Déclaration de transmission immobilière

Lorsque des immeubles se trouvent parmi les biens qui composent la succession, le liquidateur ou toute autre personne intéressée devra procéder à la publication de la déclaration de transmission afin de faire le lien entre les héritiers et le droit aux biens successoraux. La déclaration de transmission ressemble au contrat de vente en matière immobilière puisque que son rôle est d’officialiser et de rendre public le transfert des droits dans l’immeuble en faveur de l’héritier, de lui procurer un titre valable et de prouver son droit dans le bien vis-à-vis des tiers..

Déclaration d’hérédité

La déclaration d’hérédité est souvent exigée par les institutions  financières en l’absence de testament comme le rôle de ce document est d’indiquer qui sont les héritiers. Ce document fait l’énoncé de la dévolution successorale, que ce soit avec ou sans testament, et identifie le déclarant (le liquidateur ou les héritiers) et le défunt, il relate le régime matrimonial de ce dernier et la nature de la succession, il fait état des faits matériels et juridiques de la dévolution et, finalement, il identifie les héritiers.

Il est important de préciser que la déclaration d’hérédité ne fait référence à aucune transmission de biens.

Renoncer à une succession

Une succession peut être déficitaire lorsqu’elle comporte plus de dettes que d’actifs. Généralement, l’héritier dispose d’un délai de 6 mois à compter du décès pour accepter ou renoncer à la succession.

La renonciation doit se faire par acte notarié et doit être publiée au Registre des droits personnels et réels mobiliers (RDPRM).

Si vous envisager de renoncer à la succession, vous ne devez pas accomplir de geste qui entraînerait une acceptation tacite, au risque de vous retrouver liés à une acceptation. En principe, les actes de nature conservatoire et d’administration provisoire n’emportent pas acceptation tacite de la succession : renouveler une police d’assurance-incendie, le paiement des frais funéraires, la vente des biens périssables ou le transfert des meubles de la succession chez un héritier pour éviter des frais d’entreposage. Si un héritier s’approprie un bien ou des biens de la succession et en dispose, ces gestes emporteraient quant à eux acceptation tacite à la succession.

Nous vous conseillons de contacter votre notaire si vous songer à renoncer à la succession afin de vous assurer que vous ne poserez pas de gestes qui pourraient être interprétés comme une acceptation.

Vérification du testament olographe ou devant témoins

Comme la loi reconnaît un statut d’officier public aux notaires, les testaments notariés possède un caractère d’authenticité et produisent leurs effets juridiques à l’instant même du décès, sans nécessité de vérification par le tribunal.

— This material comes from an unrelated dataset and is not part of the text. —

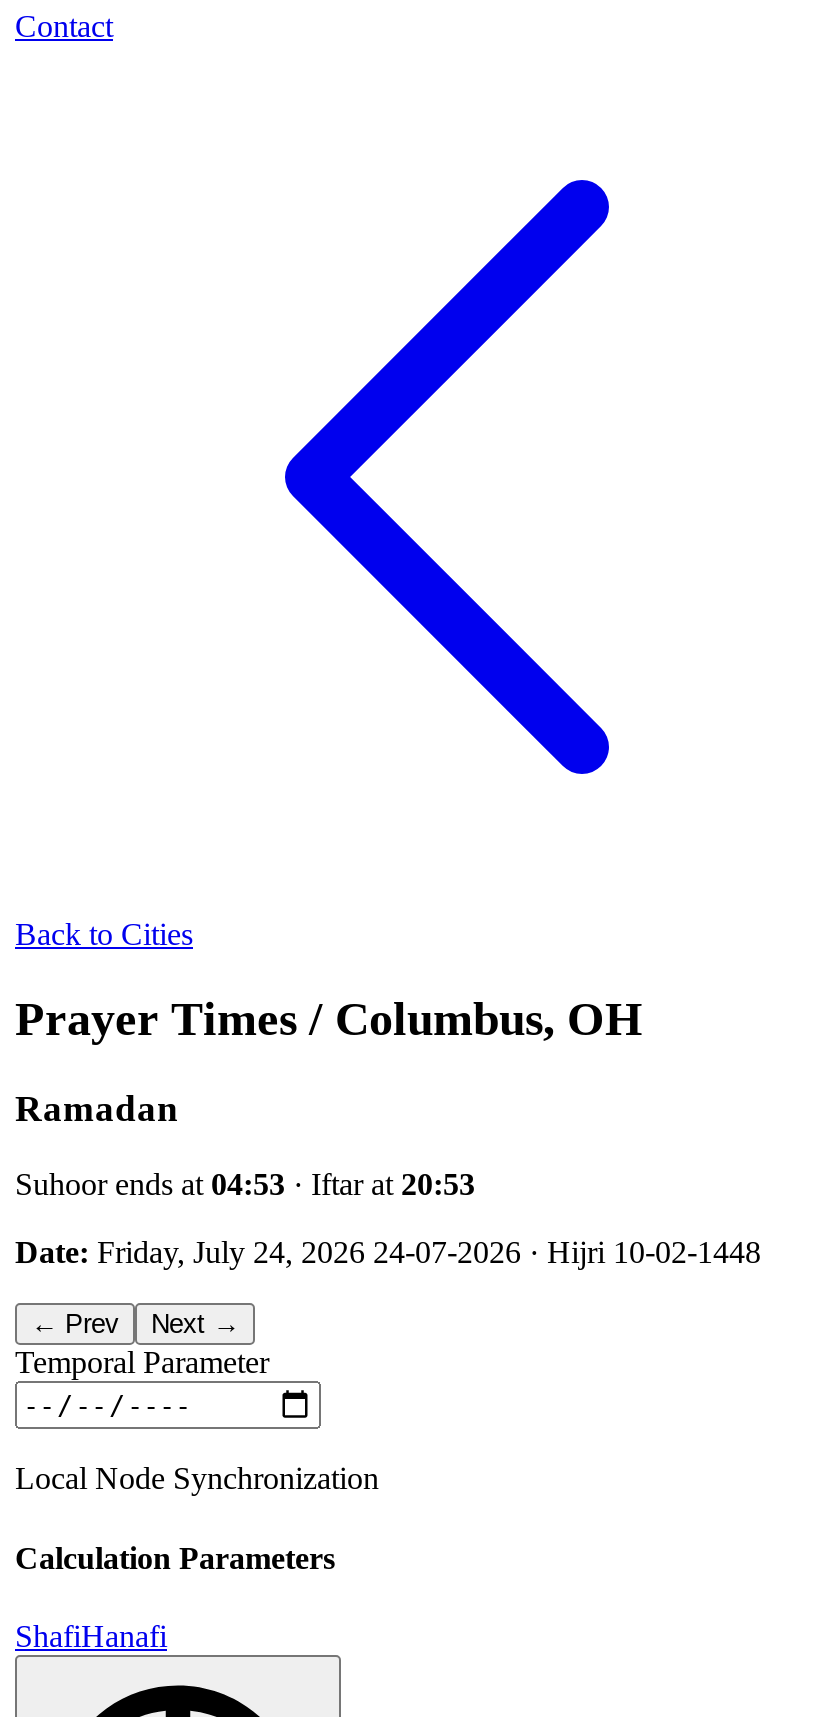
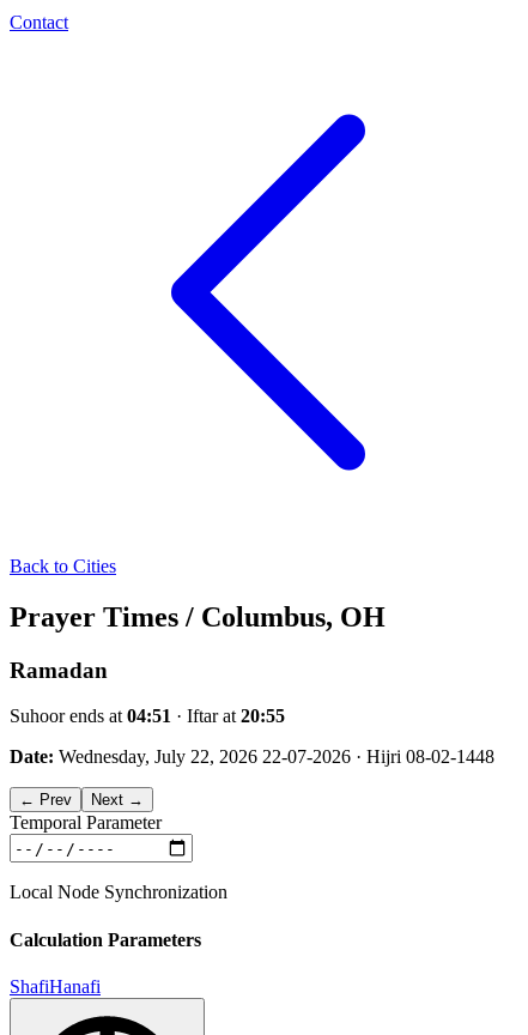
[15,1168,475,1202] Suhoor ends at 04:53 · Iftar at 20:53 -> [10,706,285,726] Suhoor ends at 04:51 · Iftar at 20:55
[15,1236,761,1270] Date: Friday, July 24, 2026 24-07-2026 · Hijri 10-02-1448 -> [10,747,494,767] Date: Wednesday, July 22, 2026 22-07-2026 · Hijri 08-02-1448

Ce n’est toutefois pas le cas pour les testaments olographes, qui ont été rédigé et signé par le testateur, et pour les testaments faits devant témoins, ce qui inclut normalement les testaments rédigés et préparés par les avocats qui sont assimilés aux testaments faits devant témoins. Ces documents ne font pas preuve de leur contenu et doivent donc être vérifiés par la Cour supérieure.

Le jugement en vérification de testament olographe ou de testament devant témoins produira principalement 4 effets :

  • Le testament vérifié est bien celui du défunt;
  • Le testament doit être considéré, en principe, comme le dernier testament du défunt;
  • Le testament répond aux exigences prescrites par le Code civil et doit être considéré comme valide;
  • Le dépôt du testament vérifié au greffe de la cour et la délivrance de copies conformes.